If $\varphi $ is a ${\mathsf {CQAFO}}$ formula, then ${\mathsf {free}}({\varphi })$ denotes the set of free variables of $\varphi $ (i.e., the variables not bound by a quantifier). If $\mathbf {x}$ is a tuple containing the free variables of $\varphi $, we write $\varphi (\mathbf {x})$.

A ${\mathsf {CQAFO}}$ query is an expression of the form $\{\mathbf {x}\mid \varphi \}$, where $\mathbf {x}$ is a sequence of variables and constants containing each variable of ${\mathsf {free}}({\varphi })$. If $\mathbf {x}$ contains no constants and no double occurrences of the same variable, then such query is also denoted $\varphi (\mathbf {x})$.

Semantics.

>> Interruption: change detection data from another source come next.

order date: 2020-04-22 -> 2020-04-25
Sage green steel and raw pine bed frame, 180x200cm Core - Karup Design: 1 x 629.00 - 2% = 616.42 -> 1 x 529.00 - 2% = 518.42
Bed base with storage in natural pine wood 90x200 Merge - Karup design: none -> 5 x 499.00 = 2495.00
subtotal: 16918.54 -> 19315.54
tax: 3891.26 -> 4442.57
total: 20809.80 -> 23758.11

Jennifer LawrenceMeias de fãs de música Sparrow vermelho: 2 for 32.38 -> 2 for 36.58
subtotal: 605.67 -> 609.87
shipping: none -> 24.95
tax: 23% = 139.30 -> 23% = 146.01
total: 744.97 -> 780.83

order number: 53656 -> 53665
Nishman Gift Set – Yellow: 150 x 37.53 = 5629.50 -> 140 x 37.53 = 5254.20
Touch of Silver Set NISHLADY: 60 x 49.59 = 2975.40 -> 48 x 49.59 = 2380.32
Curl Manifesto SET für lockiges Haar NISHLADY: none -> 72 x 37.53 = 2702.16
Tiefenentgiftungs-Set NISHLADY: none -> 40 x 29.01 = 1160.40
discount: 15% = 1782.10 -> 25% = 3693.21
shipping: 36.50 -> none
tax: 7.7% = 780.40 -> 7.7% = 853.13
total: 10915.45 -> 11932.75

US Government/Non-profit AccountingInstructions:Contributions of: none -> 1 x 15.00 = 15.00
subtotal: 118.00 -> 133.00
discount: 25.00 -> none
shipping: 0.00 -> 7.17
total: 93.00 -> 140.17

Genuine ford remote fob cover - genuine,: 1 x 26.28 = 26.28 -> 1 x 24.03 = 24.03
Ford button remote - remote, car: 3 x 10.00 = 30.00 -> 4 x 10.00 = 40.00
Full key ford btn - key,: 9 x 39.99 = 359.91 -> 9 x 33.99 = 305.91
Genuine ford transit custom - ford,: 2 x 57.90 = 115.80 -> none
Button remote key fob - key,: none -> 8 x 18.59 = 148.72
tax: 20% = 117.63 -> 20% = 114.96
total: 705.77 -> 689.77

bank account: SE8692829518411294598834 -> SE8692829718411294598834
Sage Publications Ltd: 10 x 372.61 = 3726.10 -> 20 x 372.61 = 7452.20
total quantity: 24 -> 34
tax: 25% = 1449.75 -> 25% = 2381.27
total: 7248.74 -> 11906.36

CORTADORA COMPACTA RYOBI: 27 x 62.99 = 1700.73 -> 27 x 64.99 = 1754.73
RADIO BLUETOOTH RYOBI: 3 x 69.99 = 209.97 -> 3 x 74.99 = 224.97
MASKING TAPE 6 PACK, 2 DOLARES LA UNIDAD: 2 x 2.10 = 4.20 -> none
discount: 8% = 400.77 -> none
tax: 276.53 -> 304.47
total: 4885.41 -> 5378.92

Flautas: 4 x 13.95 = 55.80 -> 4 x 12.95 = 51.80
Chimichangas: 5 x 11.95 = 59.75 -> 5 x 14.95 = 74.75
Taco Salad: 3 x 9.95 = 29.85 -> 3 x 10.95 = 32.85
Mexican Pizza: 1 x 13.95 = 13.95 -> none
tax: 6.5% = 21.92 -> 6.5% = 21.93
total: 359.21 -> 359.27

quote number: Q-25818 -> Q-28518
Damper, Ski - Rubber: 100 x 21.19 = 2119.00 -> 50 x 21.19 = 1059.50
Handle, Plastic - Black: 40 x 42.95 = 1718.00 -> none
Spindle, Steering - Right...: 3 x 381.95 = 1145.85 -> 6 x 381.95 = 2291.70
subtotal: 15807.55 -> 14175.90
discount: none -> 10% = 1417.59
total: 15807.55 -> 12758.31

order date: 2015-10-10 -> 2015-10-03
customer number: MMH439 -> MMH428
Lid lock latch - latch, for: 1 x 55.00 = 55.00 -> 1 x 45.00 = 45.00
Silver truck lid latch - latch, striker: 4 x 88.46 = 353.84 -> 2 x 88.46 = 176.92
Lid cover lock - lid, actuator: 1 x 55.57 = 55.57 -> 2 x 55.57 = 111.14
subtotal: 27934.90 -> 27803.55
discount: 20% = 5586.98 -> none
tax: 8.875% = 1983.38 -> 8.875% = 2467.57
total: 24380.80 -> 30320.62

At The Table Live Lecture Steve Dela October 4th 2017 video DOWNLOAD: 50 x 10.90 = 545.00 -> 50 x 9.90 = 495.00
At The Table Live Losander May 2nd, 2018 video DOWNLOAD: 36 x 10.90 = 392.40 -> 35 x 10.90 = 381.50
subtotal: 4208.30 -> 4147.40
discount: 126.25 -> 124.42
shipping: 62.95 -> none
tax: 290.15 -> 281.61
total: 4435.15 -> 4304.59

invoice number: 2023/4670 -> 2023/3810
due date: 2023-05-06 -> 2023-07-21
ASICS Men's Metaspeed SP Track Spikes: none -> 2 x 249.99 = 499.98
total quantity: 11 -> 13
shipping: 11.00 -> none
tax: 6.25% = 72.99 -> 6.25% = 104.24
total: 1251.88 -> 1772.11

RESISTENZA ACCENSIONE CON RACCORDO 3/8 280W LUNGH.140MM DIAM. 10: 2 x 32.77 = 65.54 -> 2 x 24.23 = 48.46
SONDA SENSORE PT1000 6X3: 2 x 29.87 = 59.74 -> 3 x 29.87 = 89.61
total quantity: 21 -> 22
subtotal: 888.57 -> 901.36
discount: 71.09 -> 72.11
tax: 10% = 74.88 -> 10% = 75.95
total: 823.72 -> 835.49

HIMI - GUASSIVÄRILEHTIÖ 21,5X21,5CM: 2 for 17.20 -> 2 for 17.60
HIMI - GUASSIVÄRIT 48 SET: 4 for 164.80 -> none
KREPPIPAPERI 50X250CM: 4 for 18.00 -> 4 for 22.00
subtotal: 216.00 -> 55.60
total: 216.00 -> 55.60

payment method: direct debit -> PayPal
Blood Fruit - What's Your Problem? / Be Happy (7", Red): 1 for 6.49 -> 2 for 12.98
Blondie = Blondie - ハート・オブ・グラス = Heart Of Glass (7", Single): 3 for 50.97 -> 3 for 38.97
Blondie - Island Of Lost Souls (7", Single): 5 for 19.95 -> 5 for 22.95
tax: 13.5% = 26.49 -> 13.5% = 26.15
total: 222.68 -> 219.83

Let ${\mathbf {db}}$ be an uncertain database. Let $\varphi (\mathbf {x})$ be a ${\mathsf {CQAFO}}$ formula, and $\mathbf {a}$ be a sequence of constants (of same length as $\mathbf {x}$). We inductively define ${\mathbf {db}}\models \varphi (\mathbf {a})$.

If $\varphi (\mathbf {x})=\lfloor {q(\mathbf {x})}\rfloor $ for some relational calculus query $q(\mathbf {x})$, then ${\mathbf {db}}\models \varphi (\mathbf {a})$ if for every repair ${\mathbf {r}}$ of ${\mathbf {db}}$, ${\mathbf {r}}\models q(\mathbf {a})$;^{Footnote 2}
${\mathbf {db}}\models \lnot \varphi (\mathbf {a})$ if ${\mathbf {db}}\not \models \varphi (\mathbf {a})$;
${\mathbf {db}}\models \varphi _{1}\wedge \varphi _{2}$ if ${\mathbf {db}}\models \varphi _{1}$ and ${\mathbf {db}}\models \varphi _{2}$;
${\mathbf {db}}\models \varphi _{1}\vee \varphi _{2}$ if ${\mathbf {db}}\models \varphi _{1}$ or ${\mathbf {db}}\models \varphi _{2}$;
if $\psi (\mathbf {x})=\exists y\varphi (y,\mathbf {x})$, then ${\mathbf {db}}\models \psi (\mathbf {a})$ if ${\mathbf {db}}\models \varphi (a',\mathbf {a})$ for some $a'$;
if $\psi (\mathbf {x})=\forall y\varphi (y,\mathbf {x})$, then ${\mathbf {db}}\models \psi (\mathbf {a})$ if ${\mathbf {db}}\models \varphi (a',\mathbf {a})$ for all $a'$.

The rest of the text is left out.